Trial Court Rules CMS Has Authority to Issue Price Transparency Rule

Posted 6/24/20 (Wed)

On June 23, the U.S. District Court ruled that the Centers for Medicare & Medicaid Services (CMS) has the authority to require hospitals to reveal the prices they negotiate with insurers, saying:

"The agency fulfilled its duty to examine the evidence before it and connect it to the final rule. That the agency's proposed solutions may not have been to plaintiff's (hospital's) satisfaction does not render the rule the rule arbitrary and capricious…".

The rule is supposed to go into effect January 1.

The American Hospital Association brought the lawsuit, along with other industry groups and health systems, arguing the rule violates hospitals' First Amendment rights and that CMS exceeded its power under the Affordable Care Act (ACA). Hospitals argued that Congress only gave the authority to require hospitals to disclose their chargemasters when it used the phrase "standard charges."

The plaintiffs argued that the proposed rule would do nothing to help patients understand their out-of-pocket costs, while imposing significant burdens on hospitals. They pointed out that hospitals and health systems have consistently supported efforts to provide patients with information about the costs of their medical care and the reference to “standard charges” in current law cannot be interpreted to include rates negotiated with third-party payers.

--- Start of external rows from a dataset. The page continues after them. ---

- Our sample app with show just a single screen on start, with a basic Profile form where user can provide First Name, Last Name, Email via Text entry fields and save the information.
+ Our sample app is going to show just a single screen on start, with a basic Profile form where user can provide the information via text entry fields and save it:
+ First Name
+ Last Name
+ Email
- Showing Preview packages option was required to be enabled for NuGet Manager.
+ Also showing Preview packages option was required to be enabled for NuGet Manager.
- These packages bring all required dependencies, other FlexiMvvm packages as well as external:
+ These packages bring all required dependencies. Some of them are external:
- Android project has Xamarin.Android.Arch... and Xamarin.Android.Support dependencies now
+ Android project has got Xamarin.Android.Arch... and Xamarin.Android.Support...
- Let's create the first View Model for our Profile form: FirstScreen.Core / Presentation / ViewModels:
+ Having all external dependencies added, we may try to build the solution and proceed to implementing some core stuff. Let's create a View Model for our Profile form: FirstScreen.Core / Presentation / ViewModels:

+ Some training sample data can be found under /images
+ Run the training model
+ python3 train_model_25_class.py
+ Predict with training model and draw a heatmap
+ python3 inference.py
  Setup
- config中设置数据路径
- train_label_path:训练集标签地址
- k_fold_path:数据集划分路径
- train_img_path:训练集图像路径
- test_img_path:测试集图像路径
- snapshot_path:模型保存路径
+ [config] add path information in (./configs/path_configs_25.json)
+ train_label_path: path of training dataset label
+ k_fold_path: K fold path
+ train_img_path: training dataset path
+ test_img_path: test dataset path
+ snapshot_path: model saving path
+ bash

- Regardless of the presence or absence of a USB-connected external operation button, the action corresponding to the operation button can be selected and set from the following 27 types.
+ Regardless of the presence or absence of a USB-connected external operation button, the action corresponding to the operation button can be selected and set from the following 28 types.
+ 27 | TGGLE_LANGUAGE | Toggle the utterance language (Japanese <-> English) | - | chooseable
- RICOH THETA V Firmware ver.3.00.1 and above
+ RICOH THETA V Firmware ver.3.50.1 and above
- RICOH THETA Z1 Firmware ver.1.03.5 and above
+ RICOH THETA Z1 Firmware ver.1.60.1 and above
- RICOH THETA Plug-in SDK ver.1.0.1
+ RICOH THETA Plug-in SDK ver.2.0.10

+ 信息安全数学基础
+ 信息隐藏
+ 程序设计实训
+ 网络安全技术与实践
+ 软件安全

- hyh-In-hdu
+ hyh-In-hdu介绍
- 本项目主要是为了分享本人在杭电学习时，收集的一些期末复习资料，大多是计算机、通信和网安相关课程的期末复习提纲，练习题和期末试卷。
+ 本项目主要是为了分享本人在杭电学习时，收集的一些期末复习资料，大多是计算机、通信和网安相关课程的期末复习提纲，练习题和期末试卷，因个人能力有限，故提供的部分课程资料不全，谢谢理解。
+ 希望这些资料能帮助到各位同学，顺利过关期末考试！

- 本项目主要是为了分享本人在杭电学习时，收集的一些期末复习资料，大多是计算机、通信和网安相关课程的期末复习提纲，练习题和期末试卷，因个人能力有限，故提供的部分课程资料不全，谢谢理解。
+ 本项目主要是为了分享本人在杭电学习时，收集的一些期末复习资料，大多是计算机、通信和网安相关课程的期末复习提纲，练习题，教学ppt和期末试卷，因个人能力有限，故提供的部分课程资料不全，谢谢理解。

NDHA joined other state and regional hospital associations in filing an amicus brief supporting AHA's opposition to the rule. The brief sought to provide the court with additional background information about how hospital charges and reimbursement work in the real world. It described the history of hospital charging in the United States and how we ended up where we are today—a system in which hospitals maintain a list of standard charges (i.e., the “chargemaster” list), which is used as the starting point for individualized negotiations with private insurers. The result of these complex negotiations is a myriad of discounts and deviations from the chargemaster’s” standard pricing list. Hospitals typically have contracts with dozens of private insurers, covering multiple types of plans, each of which has different payment rates and reimbursement methodologies. None of these charges—which are discounted from the “chargemaster” starting point—can be reasonably described as “standard”. Nor can the required disclosure of many different payer- and plan-specific charges be reasonably described as “a list” within the meaning of the statute. The brief pointed out it is quite the contrary - publishing the innumerable variations in separately-negotiated rates across hospitals and insurers will yield an unintelligible mish-mash that no patient, doctor, or hospital administrator would ever call “a list.” And, more importantly, the information would not be helpful to patients in understanding their out of pocket cost.

The court, however, concluded that “standard charges” can be interpreted to include rates negotiated with third-party payers, although acknowledging it was a close call. The decision surmised that "…had Congress intended to require the publication of just a hospital's chargemaster or chargemaster rates, it could easily have done so by using the term 'chargemaster'" instead of standard charges, as it had done elsewhere in the ACA.”

The court also rejected hospitals’ argument that making public payer-specific negotiated rates would chill negotiations between payers and providers, stating that the rule only requires the final agreed-upon price to be published. "Plaintiffs are essentially attacking transparency measures generally, which are intended to enable consumers to make informed decisions; naturally, once consumers have certain information, their purchasing habits may change, and suppliers of items and services may have to adapt accordingly," the decision asserts. It went on to say it was reasonable for the agency to rely on its own economic analysis and experience with price transparency and assume the rule will result in informed customers putting pressure on providers to lower costs and increase the quality of care.

AHA has stated its intention to appeal the decision and seek expedited review. NDHA will continue its support of the challenge as the case works its way through the appeal process.